In a break from my Picking Winners series, here’s a long-brewing post about the future of web science.
The culture and practice of science is undergoing a revolution, driven by technological change. While most scientists are excited by the shifts and the opportunities they present, some are uneasy about the pace of change, and unclear about the destination: where is science going, and how will it help their own research. In this post, I will lay out my vision of twenty-first century science: the shape of future scientific practice, and in particular the future of scientific computation and data-processing.
First, a few motivational remarks:
- These changes are good for scientists. They are eliminating many of the irritating chores that consume too much of a working scientist’s time. They are shortening paths of communication—with other scientists, with institutions, with funding bodies, with the public—and providing new opportunities for gathering data, for developing hypotheses and models, for building on and integrating with other work, for demonstrating an individual’s contributions. Science is a tough profession: with demanding qualifications, poor job security, long hours of challenging intellectual work, and often relatively low pay. Anything we can do to improve the life of scientists can only be good for the profession.
- These changes are good for science. They accelerate the speed and reliability of the core project of science: discovering facts and constructing true knowledge about the physical world. Information technology—primarily the internet but also many other aspects of cheaper and more reliable communication, processing, and storage—is allowing us to develop understanding, and correct errors, much faster, more cheaply, and more reliably than before. It allows us to collaborate, and to compete, more effectively and fairly than ever. As new systems emerge, both collaboration and competition will improve, and science will benefit.

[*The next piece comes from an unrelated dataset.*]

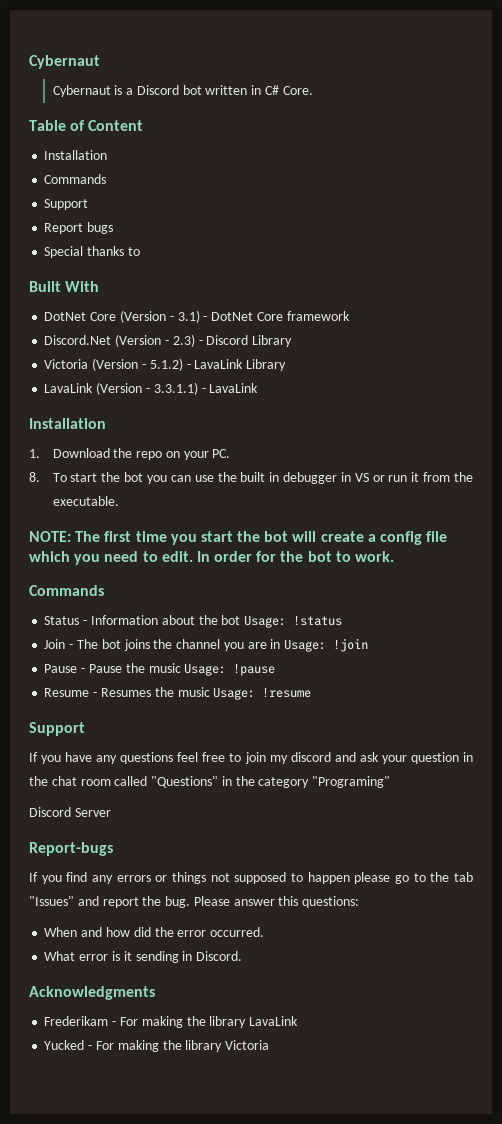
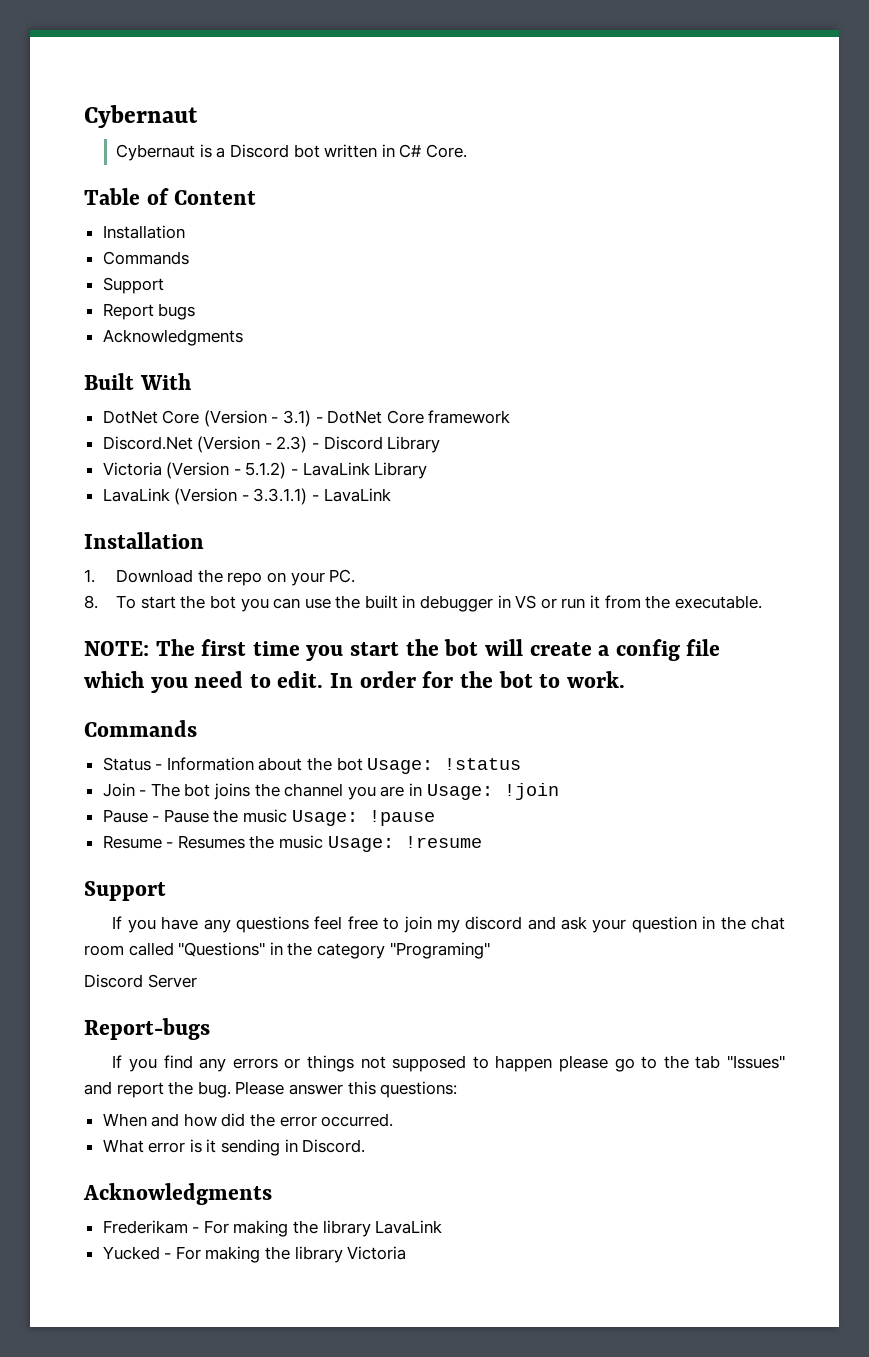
[44,246,140,258] Special thanks to -> [102,329,243,346] Acknowledgments

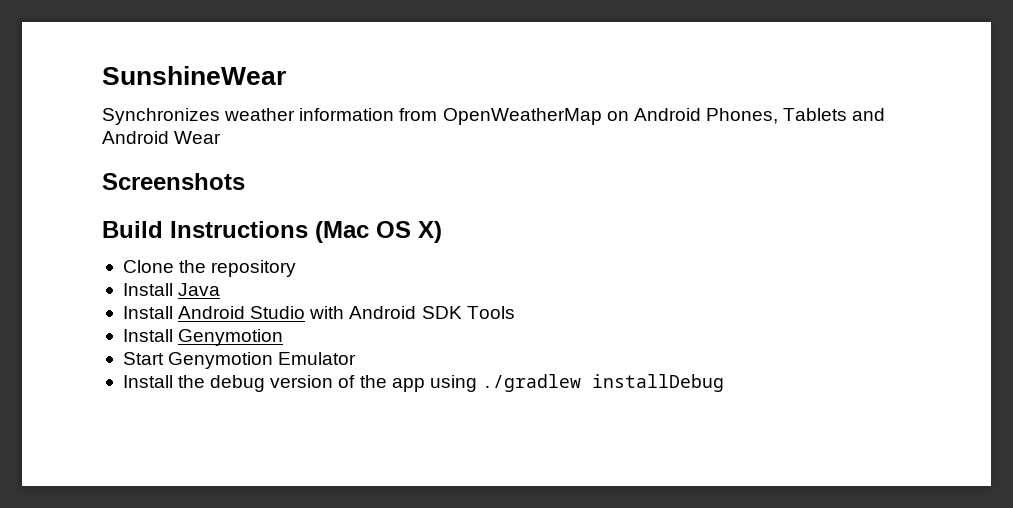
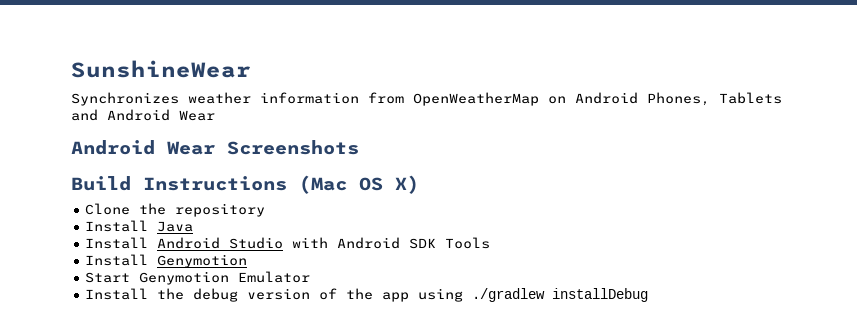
(222, 137) none -> [71,140,215,155] Android Wear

- These changes are good for humanity. Science has been an overwhelming force for good for the last three centuries, and that will continue. To tackle the challenges facing the world in the twenty-first century—such as global warming, water management, power production, energy efficiency, resource depletion, population growth, and demographic shifts—we will need new technologies, and creating those technologies will demand new and better science. The open science revolution will provide it.
That summarizes my own motivation for involvement in the open science revolution. I am not a scientist myself—I’m a software consultant—but I see this as the most positive contribution I can make to the common human endeavour.

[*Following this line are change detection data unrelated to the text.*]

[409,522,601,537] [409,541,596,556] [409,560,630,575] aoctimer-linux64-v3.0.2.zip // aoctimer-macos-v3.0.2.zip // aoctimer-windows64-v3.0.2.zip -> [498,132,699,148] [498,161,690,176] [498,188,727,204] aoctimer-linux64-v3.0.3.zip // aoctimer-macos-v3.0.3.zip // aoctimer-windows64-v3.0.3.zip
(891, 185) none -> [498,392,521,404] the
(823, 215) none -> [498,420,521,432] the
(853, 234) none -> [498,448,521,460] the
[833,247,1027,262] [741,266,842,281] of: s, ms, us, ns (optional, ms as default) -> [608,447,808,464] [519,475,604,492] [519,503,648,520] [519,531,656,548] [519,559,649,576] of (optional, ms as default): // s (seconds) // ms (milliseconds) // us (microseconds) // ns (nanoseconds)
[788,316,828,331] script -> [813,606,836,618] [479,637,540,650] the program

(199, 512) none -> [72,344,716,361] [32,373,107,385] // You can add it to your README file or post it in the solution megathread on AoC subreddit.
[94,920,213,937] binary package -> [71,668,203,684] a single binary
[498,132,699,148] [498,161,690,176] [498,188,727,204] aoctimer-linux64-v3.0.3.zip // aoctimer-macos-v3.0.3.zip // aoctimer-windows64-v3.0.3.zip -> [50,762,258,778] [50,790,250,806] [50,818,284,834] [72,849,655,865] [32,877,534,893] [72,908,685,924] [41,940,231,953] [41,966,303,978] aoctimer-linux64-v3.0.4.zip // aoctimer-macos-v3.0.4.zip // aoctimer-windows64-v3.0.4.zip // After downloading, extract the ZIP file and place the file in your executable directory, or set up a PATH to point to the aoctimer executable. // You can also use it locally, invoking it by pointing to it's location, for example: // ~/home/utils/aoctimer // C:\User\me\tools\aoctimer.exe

Now, the vision. Nothing I describe here is technically very challenging: most of the pieces already exist, and “all that remains” is to combine them into an integrated whole. There’s an old software development joke that any project is divided into the first 90% and the remaining 90%, but the systems I describe below are surely no more that five years away. I’ll be pessimistic and stretch this out by a few years. So this vision concerns a birdsong research project in the year 2020, run by a young scientist named Binita*.
The Vision: Binita’s Birdsong
Binita has an interest in the shifting geographic and seasonal patterns of birdsong, which she believes may be connected to climate change. She has some old data from a nineteenth-century global network of ornithologists, who exchanged and collected form letters recording bird sightings: that data was digitized in 2018 by a crowd-sourcing project, similar to Old Weather+, called “Funny Old Bird”*. The Funny Old Bird data is on the Victorian Historian* data hub, and like most science data is entirely open. Binita needs twenty-first century data for comparison.

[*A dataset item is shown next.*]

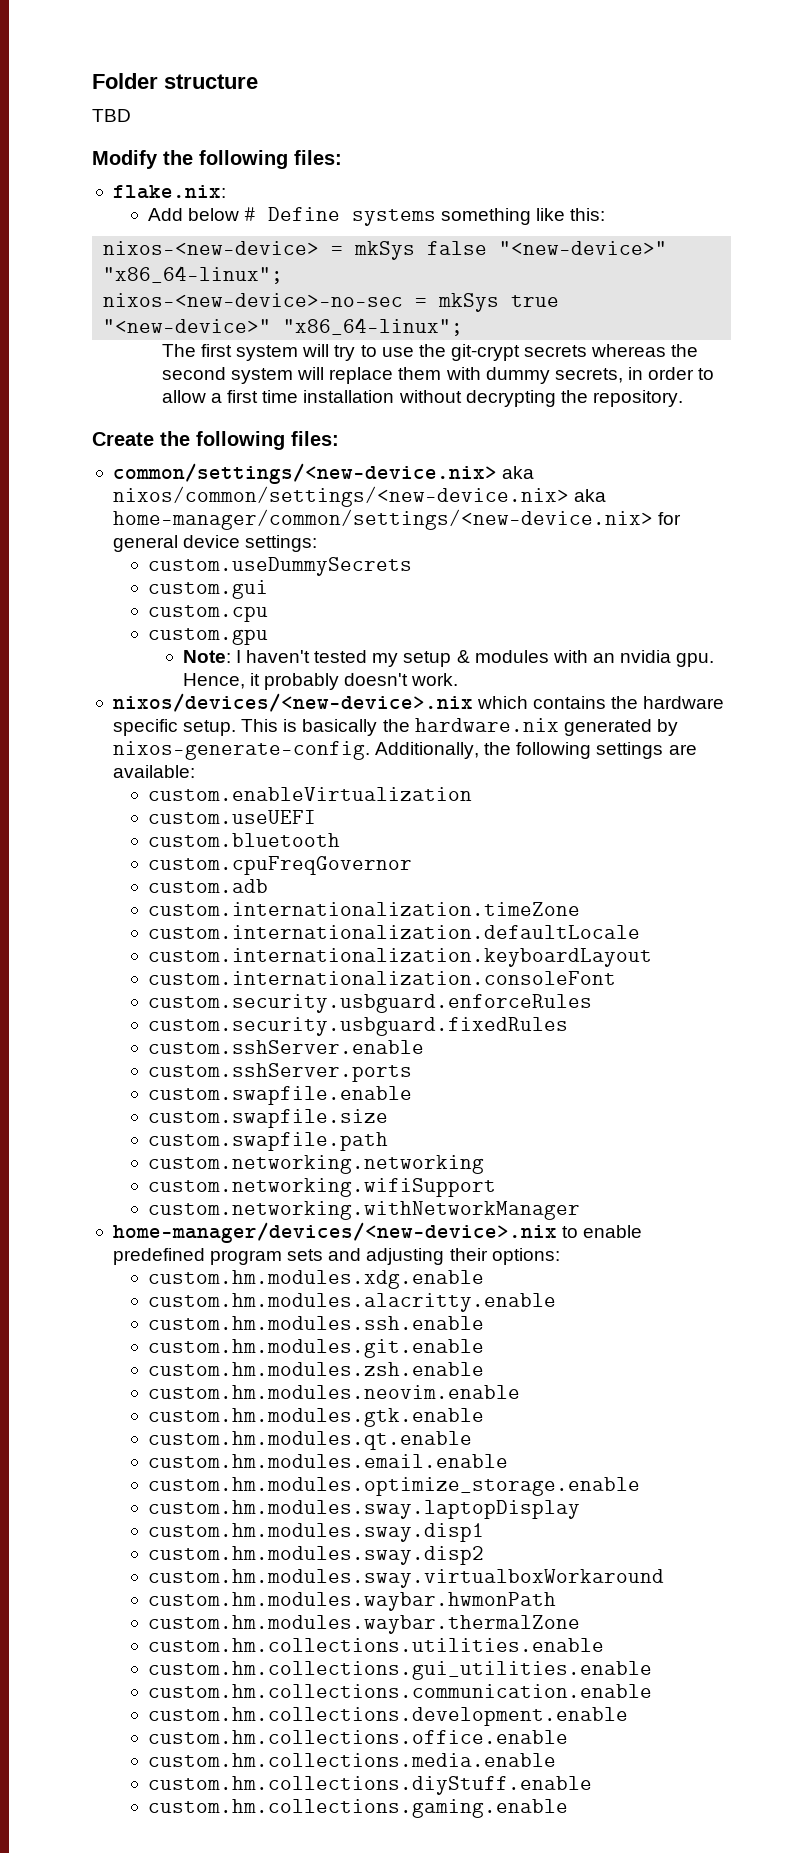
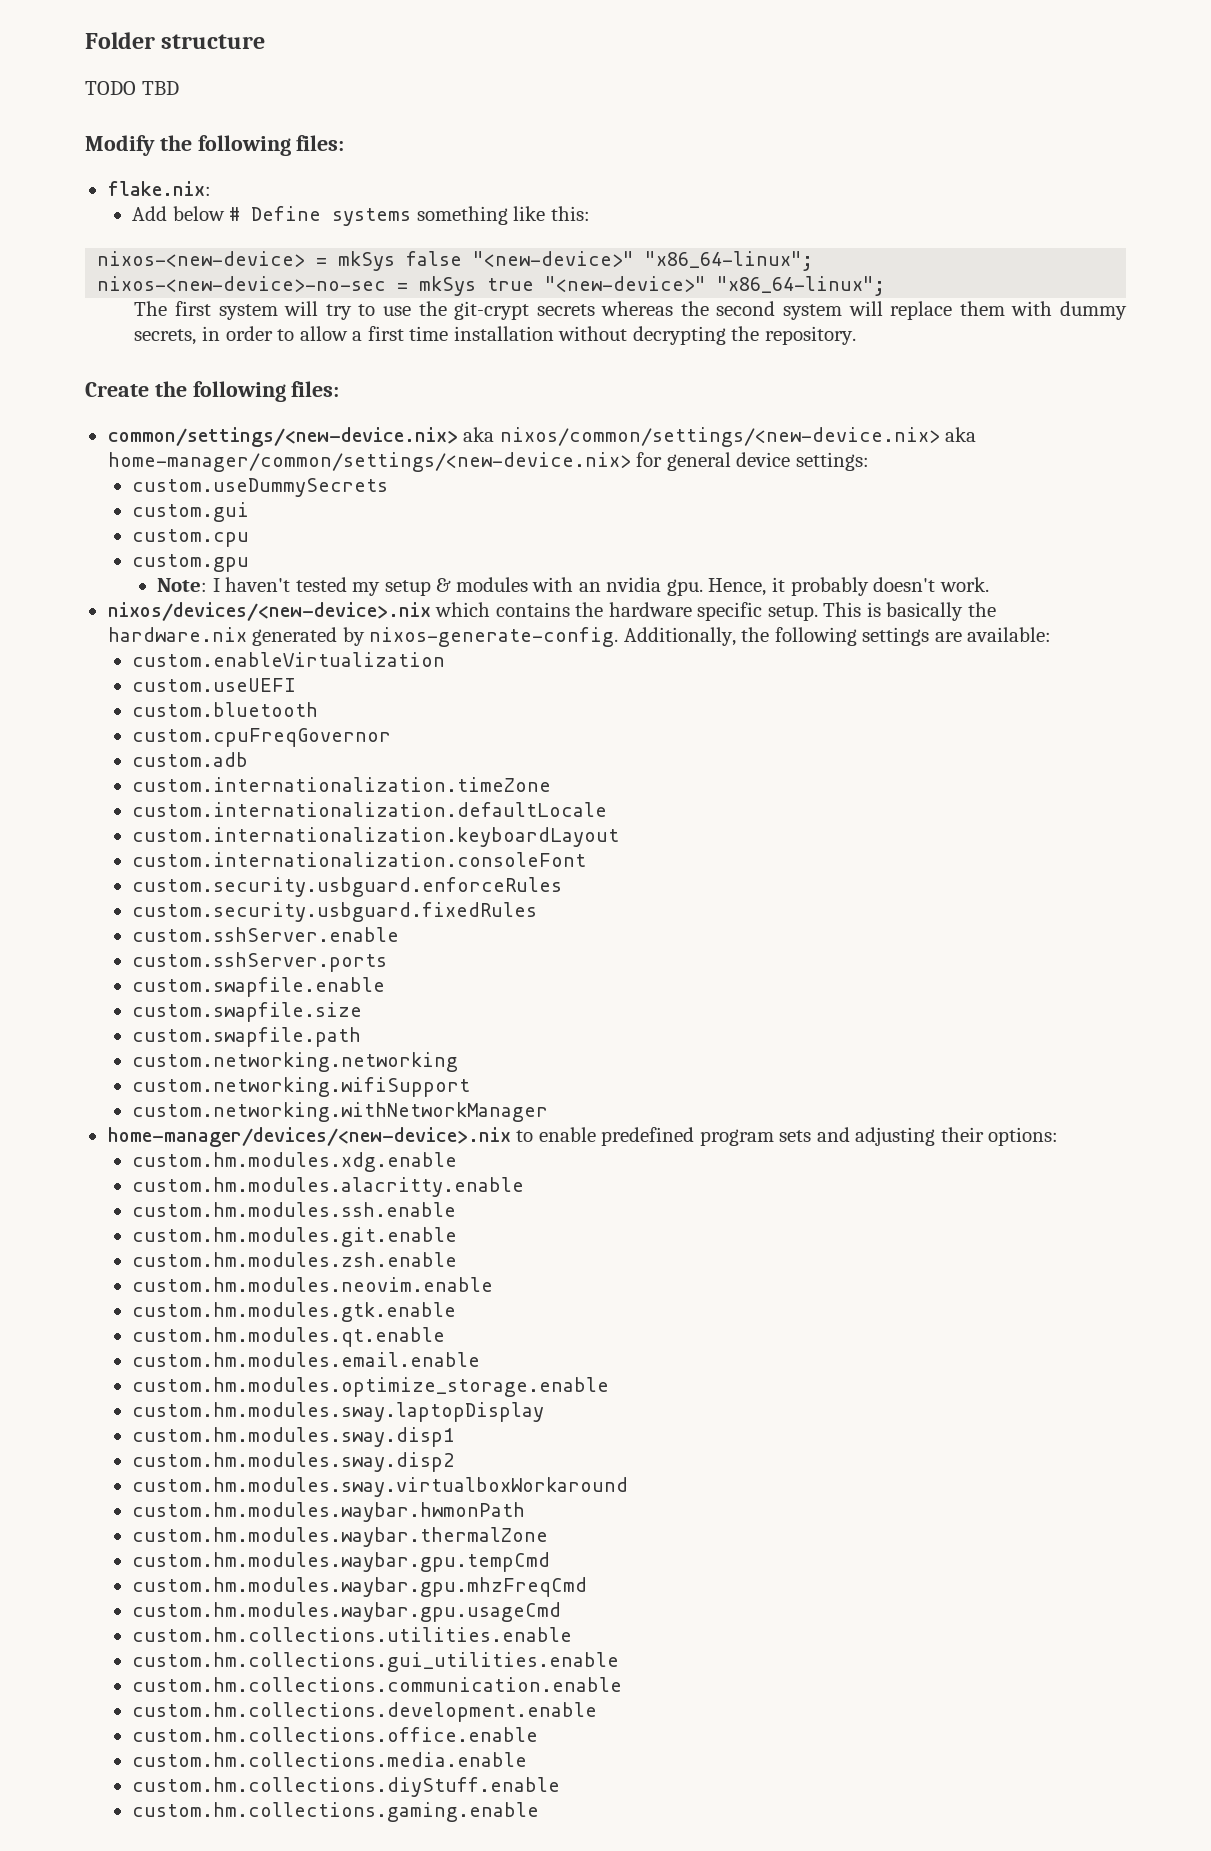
(258, 81) none -> [85,81,136,95] TODO
(580, 1624) none -> [132,1552,551,1572] [132,1577,588,1597] [132,1602,562,1622] // custom.hm.modules.waybar.gpu.tempCmd // custom.hm.modules.waybar.gpu.mhzFreqCmd // custom.hm.modules.waybar.gpu.usageCmd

She gathers this data from citizen scientists, who have downloaded an app to their phone or tablet. These citizens are located all over the world, and all they have to do to take part in the project is to leave the app running on their phone. In fact, they may be recruited automatically because they are already running a citizen science meta-app, such as BirdBrains*, or NaturalSounds*—built in 2019 based on BOINC+.
The app listens for birdsong—naturally, most of the people who run it are wildlife enthusiasts, and spend a lot of time out-of-doors. When the audio pattern recognition in the app detects birdsong, it records it, tags it with GPS data, and prepares it for upload to a cloud server. Some of the citizen scientists are really keen, and set up multiple listening stations in the woods and fields near their home. A listening station is just an ancient cellphone—maybe an iPhone 5—so is ultra-cheap. A number of schools create mesh networks from old phones and laptops, monitoring whole areas near the school. Other data is obtained from ornithological societies, and from naturalists using the audio recording chips built into the GPS markers they use when “ringing” birds. There’s a rich variety of data sources for Binita to incorporate. A citizen scientist can tag a recording with his or her belief about the bird species featured, or with an image or video of the bird or birds in question.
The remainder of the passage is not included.